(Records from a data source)

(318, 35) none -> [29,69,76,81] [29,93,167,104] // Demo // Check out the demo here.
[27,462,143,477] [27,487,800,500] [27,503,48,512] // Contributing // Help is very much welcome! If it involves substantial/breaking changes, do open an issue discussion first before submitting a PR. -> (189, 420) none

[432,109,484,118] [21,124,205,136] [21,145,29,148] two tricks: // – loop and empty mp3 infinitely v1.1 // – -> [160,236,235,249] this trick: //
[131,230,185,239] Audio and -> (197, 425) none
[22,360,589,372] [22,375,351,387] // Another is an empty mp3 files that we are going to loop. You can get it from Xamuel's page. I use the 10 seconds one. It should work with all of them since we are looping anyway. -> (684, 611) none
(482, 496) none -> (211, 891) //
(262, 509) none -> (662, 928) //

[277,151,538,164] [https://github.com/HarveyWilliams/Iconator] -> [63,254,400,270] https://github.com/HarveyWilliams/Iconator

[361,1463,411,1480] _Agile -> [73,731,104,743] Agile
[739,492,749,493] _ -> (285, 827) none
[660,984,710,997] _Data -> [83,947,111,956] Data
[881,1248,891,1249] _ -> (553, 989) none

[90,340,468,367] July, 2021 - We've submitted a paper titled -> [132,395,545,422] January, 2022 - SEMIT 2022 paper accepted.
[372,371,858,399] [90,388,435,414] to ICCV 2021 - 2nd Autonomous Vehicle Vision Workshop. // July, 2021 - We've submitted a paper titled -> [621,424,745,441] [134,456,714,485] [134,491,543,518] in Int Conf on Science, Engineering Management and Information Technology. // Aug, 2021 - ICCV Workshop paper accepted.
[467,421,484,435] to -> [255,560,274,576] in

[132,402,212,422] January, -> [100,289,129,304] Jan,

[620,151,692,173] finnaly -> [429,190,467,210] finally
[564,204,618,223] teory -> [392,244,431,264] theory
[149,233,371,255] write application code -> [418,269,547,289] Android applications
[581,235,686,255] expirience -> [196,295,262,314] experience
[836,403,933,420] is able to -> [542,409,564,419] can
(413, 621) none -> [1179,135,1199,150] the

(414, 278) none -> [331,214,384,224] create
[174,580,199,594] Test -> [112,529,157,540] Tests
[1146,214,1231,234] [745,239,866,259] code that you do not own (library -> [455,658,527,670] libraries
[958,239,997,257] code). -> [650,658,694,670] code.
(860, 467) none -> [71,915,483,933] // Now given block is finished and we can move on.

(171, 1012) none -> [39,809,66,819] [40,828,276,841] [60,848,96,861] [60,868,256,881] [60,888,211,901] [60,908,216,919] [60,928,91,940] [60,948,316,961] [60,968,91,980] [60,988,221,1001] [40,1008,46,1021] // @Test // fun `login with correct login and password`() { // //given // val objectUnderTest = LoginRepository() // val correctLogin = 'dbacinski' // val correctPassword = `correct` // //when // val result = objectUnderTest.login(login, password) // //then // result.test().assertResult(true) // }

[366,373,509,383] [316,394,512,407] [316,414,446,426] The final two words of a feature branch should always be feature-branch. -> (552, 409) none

What is expected:
Your reply should be only the number of lines in the records above that include "code".

Your solution:
3